Tuesday, October 3, from 7:00 to 8:30 p.m. in the Community Meeting Room, Thomas Crane Public Library, 40 Washington St., Quincy.

Abigail and John Adams’s daughter Abigail (“Nabby”) Adams Smith, born in Braintree (now Quincy) in 1765, was diagnosed with breast cancer in 1810, undergoing a radical mastectomy in 1811. Despite the surgery, cancer spread throughout her body, causing her death at age 48 in 1813. Abigail Adams expressed her grief at the loss of her daughter with the words, “The wound which has lacerated my Bosom cannot be healed.”
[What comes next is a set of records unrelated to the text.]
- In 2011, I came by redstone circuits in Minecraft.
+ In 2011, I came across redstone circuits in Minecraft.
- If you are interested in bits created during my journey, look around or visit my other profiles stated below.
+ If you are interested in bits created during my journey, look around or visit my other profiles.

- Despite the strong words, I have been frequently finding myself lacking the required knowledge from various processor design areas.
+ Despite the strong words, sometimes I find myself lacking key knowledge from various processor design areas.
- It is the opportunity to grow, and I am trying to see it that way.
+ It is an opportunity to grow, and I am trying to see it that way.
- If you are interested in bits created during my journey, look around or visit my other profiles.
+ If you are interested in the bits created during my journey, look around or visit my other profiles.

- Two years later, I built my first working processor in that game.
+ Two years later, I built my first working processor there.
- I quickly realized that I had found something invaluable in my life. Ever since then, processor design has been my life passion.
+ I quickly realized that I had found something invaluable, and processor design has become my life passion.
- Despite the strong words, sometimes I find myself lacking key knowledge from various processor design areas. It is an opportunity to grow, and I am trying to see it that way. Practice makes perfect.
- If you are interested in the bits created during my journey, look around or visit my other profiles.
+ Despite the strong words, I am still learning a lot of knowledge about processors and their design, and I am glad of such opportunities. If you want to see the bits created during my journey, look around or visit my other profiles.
Two experts on breast cancer and the history of medicine will discuss Nabby Smith’s case. David Jones, M.D., Ph.D., the A. Bernard Ackerman Professor of the Culture of Medicine at Harvard University, and Suniti Nimbkar, M.D., FACS, medical director of the Breast Care Center at South Shore Hospital in clinical affiliation with Dana-Farber/Brigham and Women’s Cancer Center and clinical instructor at Harvard Medical School, will offer their insights into the evolution of the diagnosis and treatment of breast cancer from the early 19th century to today.

Admission is free; reservations are not necessary.